Six DEGs involved in bacterial pilus biosynthesis were identified, including four Tad pilus-coding genes (cpaA, cpaB, cpaC, and cpaD) upregulated in strain PGD and two genes (cpaE and tadB) upregulated in strain PYN (Fig. 5; Table S5). “Ca. Liberibacter asiaticus” had a complete Tad pilus apparatus that was involved in cell adhesion (57). A previous study found that the Tad pili of Liberibacter were required for cell motility and DNA uptake (58). It was also found that the regulated genes of the “Ca. Liberibacter asiaticus” Tad pilus, visNR (59) (visN, 2.4-fold; visR, 2.3-fold), were also upregulated in strain PGD compared to strain PYN (Table S4). The induction of Tad pilus apparatus genes in strain PGD could promote its cell adhesion and movement in periwinkle (Fig. 5).

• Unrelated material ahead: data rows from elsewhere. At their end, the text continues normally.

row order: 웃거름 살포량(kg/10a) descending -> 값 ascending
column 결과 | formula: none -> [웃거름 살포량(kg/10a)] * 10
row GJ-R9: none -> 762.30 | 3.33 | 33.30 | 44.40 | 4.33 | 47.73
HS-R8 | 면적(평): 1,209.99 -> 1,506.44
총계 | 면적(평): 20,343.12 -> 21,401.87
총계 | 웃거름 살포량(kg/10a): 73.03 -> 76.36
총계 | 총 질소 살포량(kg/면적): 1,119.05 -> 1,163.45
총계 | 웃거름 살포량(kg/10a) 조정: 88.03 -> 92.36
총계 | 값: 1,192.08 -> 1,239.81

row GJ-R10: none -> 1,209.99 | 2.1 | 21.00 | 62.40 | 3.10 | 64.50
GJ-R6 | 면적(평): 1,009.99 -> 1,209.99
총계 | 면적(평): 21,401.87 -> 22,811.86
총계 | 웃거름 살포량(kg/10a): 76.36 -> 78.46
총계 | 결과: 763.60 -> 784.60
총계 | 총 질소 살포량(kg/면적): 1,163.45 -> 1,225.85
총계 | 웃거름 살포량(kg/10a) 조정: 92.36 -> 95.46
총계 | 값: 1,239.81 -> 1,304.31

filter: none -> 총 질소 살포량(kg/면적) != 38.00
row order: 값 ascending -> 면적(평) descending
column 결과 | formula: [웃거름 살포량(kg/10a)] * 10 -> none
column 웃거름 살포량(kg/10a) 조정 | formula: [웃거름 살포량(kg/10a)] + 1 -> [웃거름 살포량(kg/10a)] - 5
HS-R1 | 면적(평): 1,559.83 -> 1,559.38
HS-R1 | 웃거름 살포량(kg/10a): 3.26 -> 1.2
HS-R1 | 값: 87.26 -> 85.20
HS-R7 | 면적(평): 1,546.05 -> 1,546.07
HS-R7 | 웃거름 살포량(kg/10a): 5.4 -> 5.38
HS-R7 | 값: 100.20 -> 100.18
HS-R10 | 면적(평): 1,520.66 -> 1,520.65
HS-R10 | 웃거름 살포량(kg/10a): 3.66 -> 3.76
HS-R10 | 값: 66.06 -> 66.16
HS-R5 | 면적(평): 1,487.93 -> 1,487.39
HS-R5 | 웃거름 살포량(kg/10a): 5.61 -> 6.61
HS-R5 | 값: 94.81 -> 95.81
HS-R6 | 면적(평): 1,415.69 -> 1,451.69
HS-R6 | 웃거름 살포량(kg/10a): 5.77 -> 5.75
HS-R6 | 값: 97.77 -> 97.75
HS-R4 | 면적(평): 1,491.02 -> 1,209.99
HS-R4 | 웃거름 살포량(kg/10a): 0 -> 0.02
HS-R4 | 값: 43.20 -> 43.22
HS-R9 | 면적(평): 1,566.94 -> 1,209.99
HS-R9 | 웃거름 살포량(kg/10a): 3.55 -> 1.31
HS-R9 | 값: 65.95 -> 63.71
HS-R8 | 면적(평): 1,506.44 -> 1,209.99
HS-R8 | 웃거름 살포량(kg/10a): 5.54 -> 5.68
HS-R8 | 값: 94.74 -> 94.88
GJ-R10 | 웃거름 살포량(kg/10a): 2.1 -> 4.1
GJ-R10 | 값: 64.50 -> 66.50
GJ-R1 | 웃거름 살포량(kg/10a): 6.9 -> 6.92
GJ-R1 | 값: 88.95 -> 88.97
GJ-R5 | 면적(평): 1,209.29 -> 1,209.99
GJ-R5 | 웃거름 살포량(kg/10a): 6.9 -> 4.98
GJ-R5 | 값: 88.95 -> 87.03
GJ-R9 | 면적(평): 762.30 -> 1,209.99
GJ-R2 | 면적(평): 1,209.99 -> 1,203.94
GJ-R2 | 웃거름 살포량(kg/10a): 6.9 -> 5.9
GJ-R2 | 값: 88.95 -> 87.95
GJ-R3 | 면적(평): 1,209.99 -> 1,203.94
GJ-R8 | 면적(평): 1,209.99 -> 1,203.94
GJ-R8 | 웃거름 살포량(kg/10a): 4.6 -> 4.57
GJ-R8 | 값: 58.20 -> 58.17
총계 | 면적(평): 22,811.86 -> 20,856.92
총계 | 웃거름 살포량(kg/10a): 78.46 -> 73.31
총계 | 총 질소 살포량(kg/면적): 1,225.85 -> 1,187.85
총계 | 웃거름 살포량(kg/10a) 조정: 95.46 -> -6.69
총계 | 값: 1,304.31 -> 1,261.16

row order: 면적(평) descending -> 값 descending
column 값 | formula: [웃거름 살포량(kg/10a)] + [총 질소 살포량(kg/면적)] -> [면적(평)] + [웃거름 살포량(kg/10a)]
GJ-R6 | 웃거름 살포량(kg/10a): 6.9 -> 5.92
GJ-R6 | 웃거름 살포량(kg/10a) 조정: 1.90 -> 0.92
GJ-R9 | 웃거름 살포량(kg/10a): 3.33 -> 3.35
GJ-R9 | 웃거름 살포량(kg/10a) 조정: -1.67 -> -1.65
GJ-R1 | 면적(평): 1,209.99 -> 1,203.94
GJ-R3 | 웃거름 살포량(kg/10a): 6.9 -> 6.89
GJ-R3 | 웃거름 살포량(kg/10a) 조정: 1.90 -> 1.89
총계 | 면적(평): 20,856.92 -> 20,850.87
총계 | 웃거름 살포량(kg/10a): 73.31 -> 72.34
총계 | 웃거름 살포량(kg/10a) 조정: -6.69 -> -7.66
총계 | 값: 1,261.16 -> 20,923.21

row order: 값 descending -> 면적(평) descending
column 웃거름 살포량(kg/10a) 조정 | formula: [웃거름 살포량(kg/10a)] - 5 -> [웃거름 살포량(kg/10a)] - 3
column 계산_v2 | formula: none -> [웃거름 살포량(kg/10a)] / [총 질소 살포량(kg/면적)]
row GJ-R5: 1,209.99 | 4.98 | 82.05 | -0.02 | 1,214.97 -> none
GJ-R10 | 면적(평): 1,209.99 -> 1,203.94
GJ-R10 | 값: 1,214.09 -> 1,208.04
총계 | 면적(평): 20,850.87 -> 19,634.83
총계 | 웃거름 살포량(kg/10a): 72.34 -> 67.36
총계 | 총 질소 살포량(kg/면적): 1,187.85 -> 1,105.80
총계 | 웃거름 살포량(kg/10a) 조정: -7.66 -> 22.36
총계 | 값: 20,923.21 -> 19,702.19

A total of 17 DEGs involved in flagellar biosynthesis were identified between two strains, including 6 upregulated in strain PGD and 11 upregulated in strain PYN (Table S5). In strain PGD, all six DEGs (flgA, flgG, flgH, fliJ, fliL, and fliP) were involved in the flagellar basal body (Table S5). However, DEGs involved in flagellar basal body (flgF, flgI, fliG, fliM, fliR, and flhB), flagellar filament (flaA), hook-wire junction (flgK and flgL), and flagellar rotation (motA and motB) were upregulated in strain PYN (Table S5). A previous study found that “Ca. Liberibacter asiaticus” movement in the phloem of citrus plant may not be mediated by flagella (60), which suggested that “Ca. Liberibacter asiaticus” flagella could have other functions besides movement. The bacterial flagella also acted as an important host receptor for phage adsorption in bacterial cells (61). Among flagellar components, the filament, formed by flagellin protein, was commonly targeted by the phage during adsorption (61, 62). The flaA gene was the only flagellin-encoding gene identified in the “Ca. Liberibacter asiaticus” genome (60). With a high density and multiple copies of phage P-YN-1 observed in strain PYN (Fig. 3B), the high expression level (NLY32_03325 [TPM = 1,094]) and the overexpression (2.6-fold) of flaA in strain PYN could contribute to the adsorption for P-YN-1 phage (Fig. 5).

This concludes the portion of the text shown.